* **What this task involves**
Skip the pictures and give back the rest of the listing exactly.
————
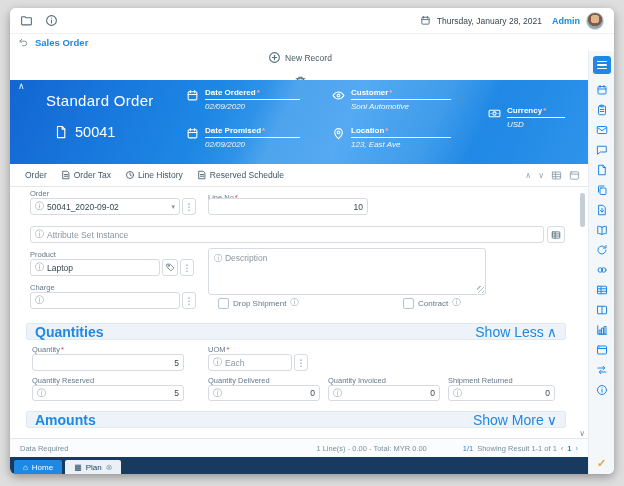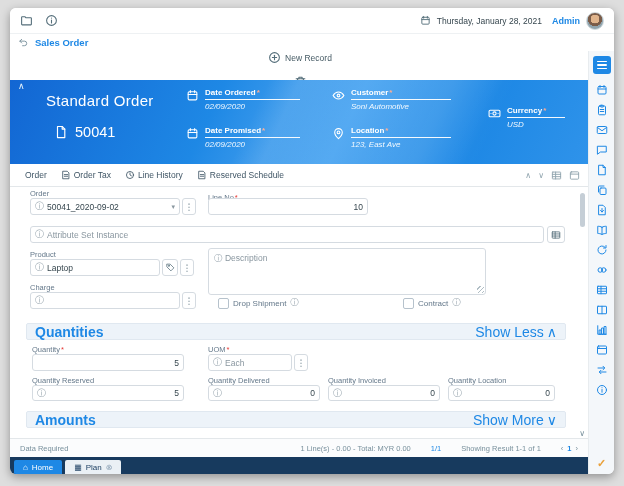--- a/index.html
+++ b/index.html
@@ -81,22 +81,22 @@
   .iinline{color:#9aa7b0;font-size:8.5px;}
   .sect{position:absolute;height:17px;background:#edf3f9;border:1px solid #e0e8f0;border-radius:2px;
         display:flex;align-items:center;padding:0 8px;box-sizing:border-box;}
   .sect-title{font-size:14px;font-weight:bold;color:#1e88e5;}
   .sect-toggle{margin-left:auto;font-size:14px;color:#1e88e5;display:flex;align-items:center;gap:3px;}
   .vthumb{position:absolute;right:3px;top:6px;width:5px;height:34px;background:#c5ced6;border-radius:3px;}
   .scrolldn{position:absolute;right:3px;bottom:0px;font-size:8px;color:#78909c;}
   
   .statusbar{position:absolute;top:430px;left:0;width:578px;height:19px;border-top:1px solid #e3e7ea;background:#fbfcfd;
              display:flex;align-items:center;gap:10px;padding:0 10px;box-sizing:border-box;font-size:7.5px;color:#78909c;}
-  .st-right{margin-left:auto;display:flex;align-items:center;gap:20px;}
-  .st-blue{color:#1e88e5;font-weight:normal;}
+  .st-right{margin-left:auto;display:flex;align-items:center;gap:4px;}
+  .st-blue{color:#1e88e5;font-weight:normal;margin-left:32px;}
   .pag{display:flex;align-items:center;gap:4px;}
   .pag .pg{color:#1e88e5;font-weight:bold;}
   
   .bottombar{position:absolute;top:449px;left:0;width:578px;height:17px;background:#173a5e;
              display:flex;align-items:flex-end;gap:3px;padding:0 4px;box-sizing:border-box;}
   .btab{height:14px;display:flex;align-items:center;gap:4px;font-size:8px;padding:0 9px;border-radius:2px 2px 0 0;}
   .btab.home{background:#1e88e5;color:#fff;}
   .btab.plan{background:#eaf0f5;color:#173a5e;}
   .btab .x{color:#8aa0b5;font-size:8px;}
   
@@ -582,21 +582,21 @@
     <div class="lbl" style="left:198px;top:189px">Quantity Delivered</div>
     <div class="fld" style="left:198px;top:198px;width:112px;height:16px">
       <span class="ii">ⓘ</span>
       <span class="val-r">0</span>
     </div>
     <div class="lbl" style="left:318px;top:189px">Quantity Invoiced</div>
     <div class="fld" style="left:318px;top:198px;width:112px;height:16px">
       <span class="ii">ⓘ</span>
       <span class="val-r">0</span>
     </div>
-    <div class="lbl" style="left:438px;top:189px">Quantity Location</div>
+    <div class="lbl" style="left:438px;top:189px">Shipment Returned</div>
     <div class="fld" style="left:438px;top:198px;width:107px;height:16px">
       <span class="ii">ⓘ</span>
       <span class="val-r">0</span>
     </div>
 
     <div class="sect" style="left:16px;top:224px;width:540px">
       <span class="sect-title">Amounts</span>
       <span class="sect-toggle">
         <span>Show More</span>
           <span>∨</span>

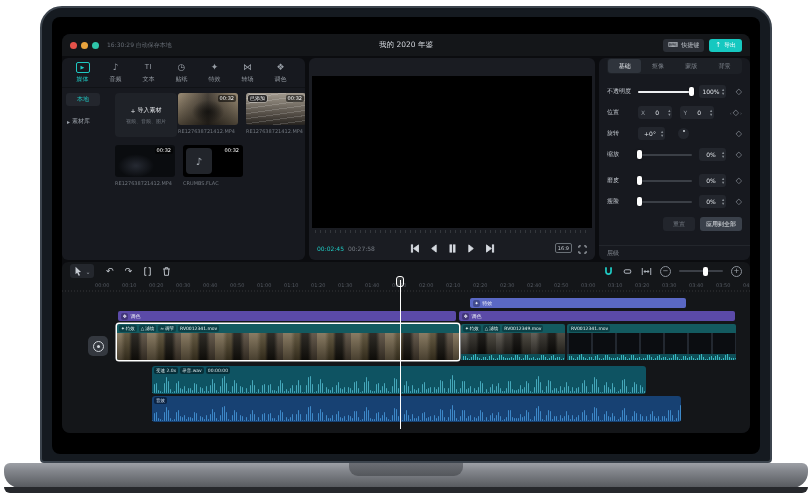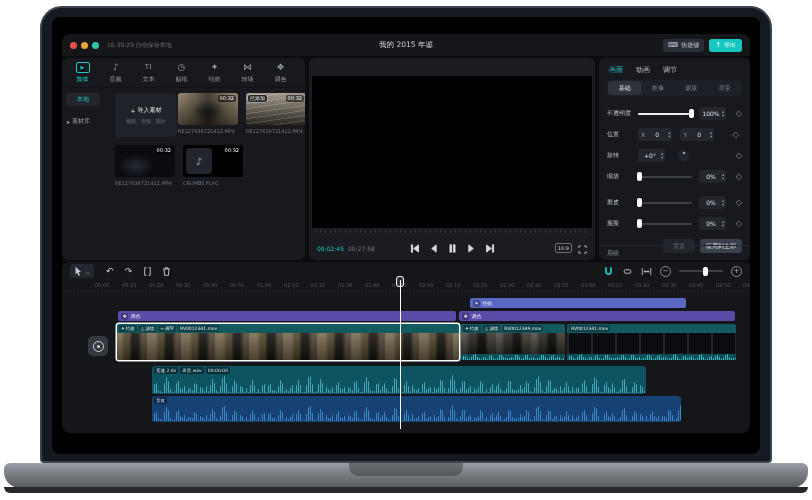--- a/index.html
+++ b/index.html
@@ -152,21 +152,21 @@
     <div class="screen-inner">
       <div class="app">
 
         <div class="titlebar">
           <div class="lights">
             <span class="light" style="background:#e5524a"></span>
             <span class="light" style="background:#e8a33d"></span>
             <span class="light" style="background:#2ec5a9"></span>
           </div>
           <span class="autosave">16:30:29 自动保存本地</span>
-          <span class="win-title">我的 2015 年鉴</span>
+          <span class="win-title">我的 2020 年鉴</span>
           <div class="tb-right">
             <div class="btn-shortcut">
               <span class="gi">⌨</span>
               <span>快捷键</span>
             </div>
             <div class="btn-export" style="background:#16c8c0">
               <span class="gi">↑</span>
               <span>导出</span>
             </div>
           </div>
@@ -292,25 +292,20 @@
             <div class="pl-right">
               <span class="ratio-chip">16:9</span>
               <span class="fs"><svg viewBox="0 0 10 10">
                     <path d="M1 3.2V1h2.2M6.8 1H9v2.2M9 6.8V9H6.8M3.2 9H1V6.8"></path>
                   </svg></span>
             </div>
           </div>
         </div>
 
         <div class="panel p-insp">
-          <div class="insp-tabs">
-            <span class="insp-tab active">画面</span>
-            <span class="insp-tab">动画</span>
-            <span class="insp-tab">调节</span>
-          </div>
           <div class="subtabs">
             <span class="subtab active">基础</span>
             <span class="subtab">抠像</span>
             <span class="subtab">蒙版</span>
             <span class="subtab">背景</span>
           </div>
           <div class="rows">
             <div class="irow">
               <span class="row-label">不透明度</span>
               <span class="slider">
————
* **Task response**
--- a/index.html
+++ b/index.html
@@ -81,22 +81,22 @@
   .iinline{color:#9aa7b0;font-size:8.5px;}
   .sect{position:absolute;height:17px;background:#edf3f9;border:1px solid #e0e8f0;border-radius:2px;
         display:flex;align-items:center;padding:0 8px;box-sizing:border-box;}
   .sect-title{font-size:14px;font-weight:bold;color:#1e88e5;}
   .sect-toggle{margin-left:auto;font-size:14px;color:#1e88e5;display:flex;align-items:center;gap:3px;}
   .vthumb{position:absolute;right:3px;top:6px;width:5px;height:34px;background:#c5ced6;border-radius:3px;}
   .scrolldn{position:absolute;right:3px;bottom:0px;font-size:8px;color:#78909c;}
   
   .statusbar{position:absolute;top:430px;left:0;width:578px;height:19px;border-top:1px solid #e3e7ea;background:#fbfcfd;
              display:flex;align-items:center;gap:10px;padding:0 10px;box-sizing:border-box;font-size:7.5px;color:#78909c;}
-  .st-right{margin-left:auto;display:flex;align-items:center;gap:20px;}
-  .st-blue{color:#1e88e5;font-weight:normal;}
+  .st-right{margin-left:auto;display:flex;align-items:center;gap:4px;}
+  .st-blue{color:#1e88e5;font-weight:normal;margin-left:32px;}
   .pag{display:flex;align-items:center;gap:4px;}
   .pag .pg{color:#1e88e5;font-weight:bold;}
   
   .bottombar{position:absolute;top:449px;left:0;width:578px;height:17px;background:#173a5e;
              display:flex;align-items:flex-end;gap:3px;padding:0 4px;box-sizing:border-box;}
   .btab{height:14px;display:flex;align-items:center;gap:4px;font-size:8px;padding:0 9px;border-radius:2px 2px 0 0;}
   .btab.home{background:#1e88e5;color:#fff;}
   .btab.plan{background:#eaf0f5;color:#173a5e;}
   .btab .x{color:#8aa0b5;font-size:8px;}
   
@@ -582,21 +582,21 @@
     <div class="lbl" style="left:198px;top:189px">Quantity Delivered</div>
     <div class="fld" style="left:198px;top:198px;width:112px;height:16px">
       <span class="ii">ⓘ</span>
       <span class="val-r">0</span>
     </div>
     <div class="lbl" style="left:318px;top:189px">Quantity Invoiced</div>
     <div class="fld" style="left:318px;top:198px;width:112px;height:16px">
       <span class="ii">ⓘ</span>
       <span class="val-r">0</span>
     </div>
-    <div class="lbl" style="left:438px;top:189px">Quantity Location</div>
+    <div class="lbl" style="left:438px;top:189px">Shipment Returned</div>
     <div class="fld" style="left:438px;top:198px;width:107px;height:16px">
       <span class="ii">ⓘ</span>
       <span class="val-r">0</span>
     </div>
 
     <div class="sect" style="left:16px;top:224px;width:540px">
       <span class="sect-title">Amounts</span>
       <span class="sect-toggle">
         <span>Show More</span>
           <span>∨</span>

--- a/index.html
+++ b/index.html
@@ -152,21 +152,21 @@
     <div class="screen-inner">
       <div class="app">
 
         <div class="titlebar">
           <div class="lights">
             <span class="light" style="background:#e5524a"></span>
             <span class="light" style="background:#e8a33d"></span>
             <span class="light" style="background:#2ec5a9"></span>
           </div>
           <span class="autosave">16:30:29 自动保存本地</span>
-          <span class="win-title">我的 2015 年鉴</span>
+          <span class="win-title">我的 2020 年鉴</span>
           <div class="tb-right">
             <div class="btn-shortcut">
               <span class="gi">⌨</span>
               <span>快捷键</span>
             </div>
             <div class="btn-export" style="background:#16c8c0">
               <span class="gi">↑</span>
               <span>导出</span>
             </div>
           </div>
@@ -292,25 +292,20 @@
             <div class="pl-right">
               <span class="ratio-chip">16:9</span>
               <span class="fs"><svg viewBox="0 0 10 10">
                     <path d="M1 3.2V1h2.2M6.8 1H9v2.2M9 6.8V9H6.8M3.2 9H1V6.8"></path>
                   </svg></span>
             </div>
           </div>
         </div>
 
         <div class="panel p-insp">
-          <div class="insp-tabs">
-            <span class="insp-tab active">画面</span>
-            <span class="insp-tab">动画</span>
-            <span class="insp-tab">调节</span>
-          </div>
           <div class="subtabs">
             <span class="subtab active">基础</span>
             <span class="subtab">抠像</span>
             <span class="subtab">蒙版</span>
             <span class="subtab">背景</span>
           </div>
           <div class="rows">
             <div class="irow">
               <span class="row-label">不透明度</span>
               <span class="slider">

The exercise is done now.